WORK INSTRUCTIONS: Look below for the line that contains "- During ROV", then copy it and each following line exactly, through and including the line that contains "operations may therefore".

Detected change data
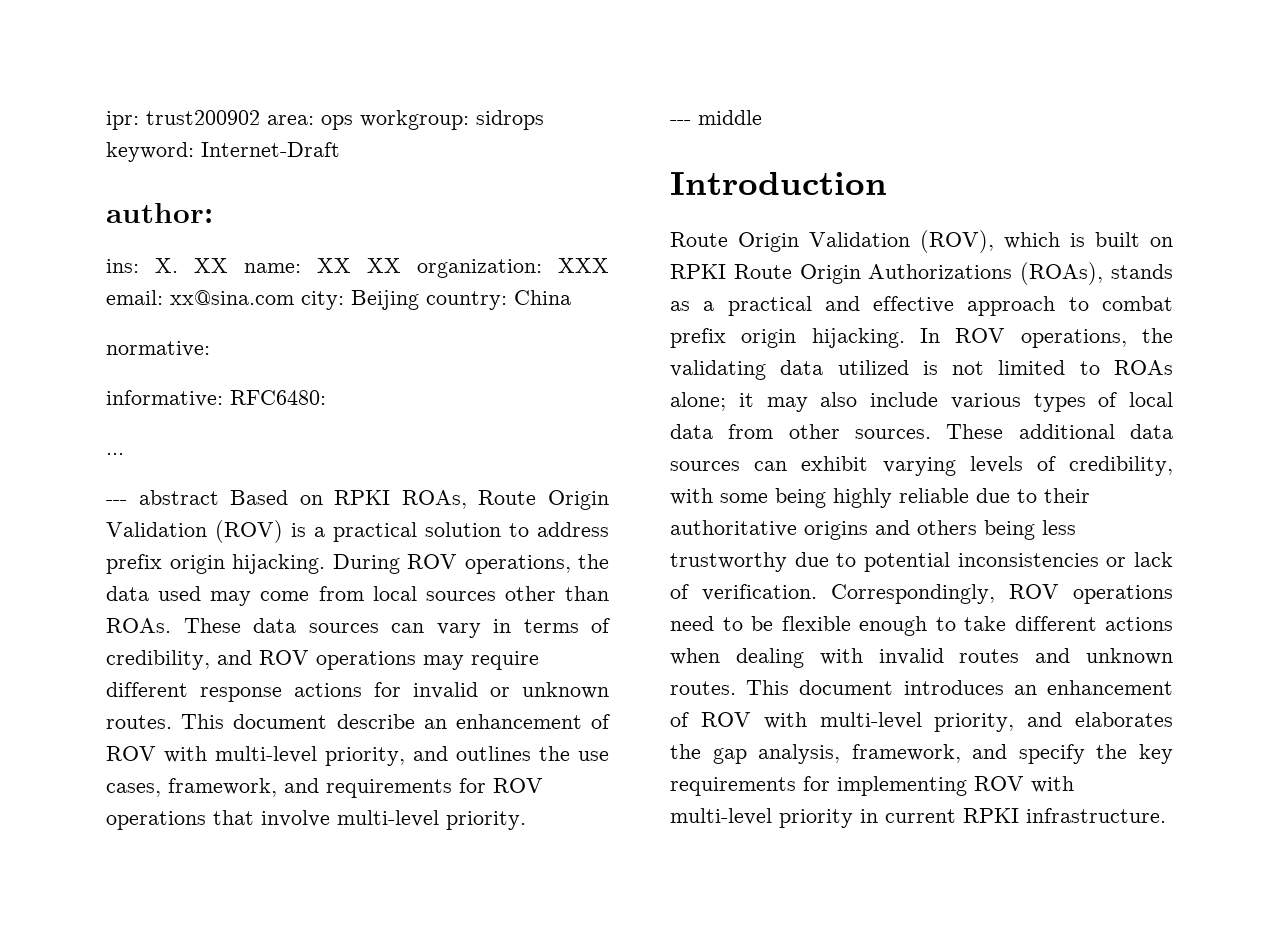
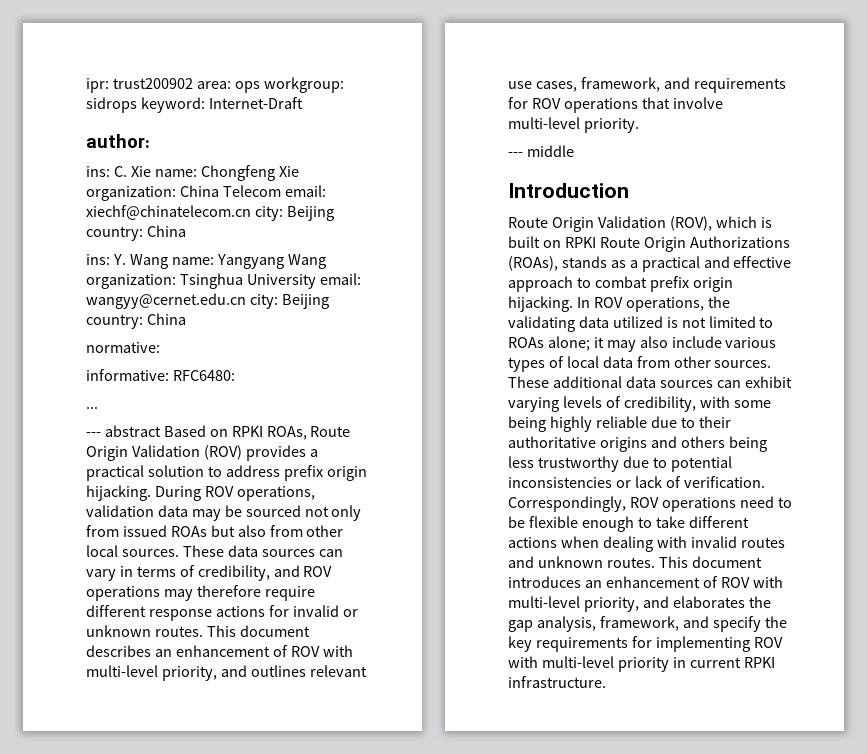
- ins: X. XX name: XX XX organization: XXX email: xx@sina.com city: Beijing country: China
+ ins: C. Xie name: Chongfeng Xie organization: China Telecom email: xiechf@chinatelecom.cn city: Beijing country: China
+ ins: Y. Wang name: Yangyang Wang organization: Tsinghua University email: wangyy@cernet.edu.cn city: Beijing country: China
- --- abstract Based on RPKI ROAs, Route Origin Validation (ROV) is a practical solution to address prefix origin hijacking.
+ --- abstract Based on RPKI ROAs, Route Origin Validation (ROV) provides a practical solution to address prefix origin hijacking.
- During ROV operations, the data used may come from local sources other than ROAs.
+ During ROV operations, validation data may be sourced not only from issued ROAs but also from other local sources.
- These data sources can vary in terms of credibility, and ROV operations may require different response actions for invalid or unknown routes.
+ These data sources can vary in terms of credibility, and ROV operations may therefore require different response actions for invalid or unknown routes.
- This document describe an enhancement of ROV with multi-level priority, and outlines the use cases, framework, and requirements for ROV operations that involve multi-level priority.
+ This document describes an enhancement of ROV with multi-level priority, and outlines relevant use cases, framework, and requirements for ROV operations that involve multi-level priority.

ANSWER SPACE:
- During ROV operations, the data used may come from local sources other than ROAs.
+ During ROV operations, validation data may be sourced not only from issued ROAs but also from other local sources.
- These data sources can vary in terms of credibility, and ROV operations may require different response actions for invalid or unknown routes.
+ These data sources can vary in terms of credibility, and ROV operations may therefore require different response actions for invalid or unknown routes.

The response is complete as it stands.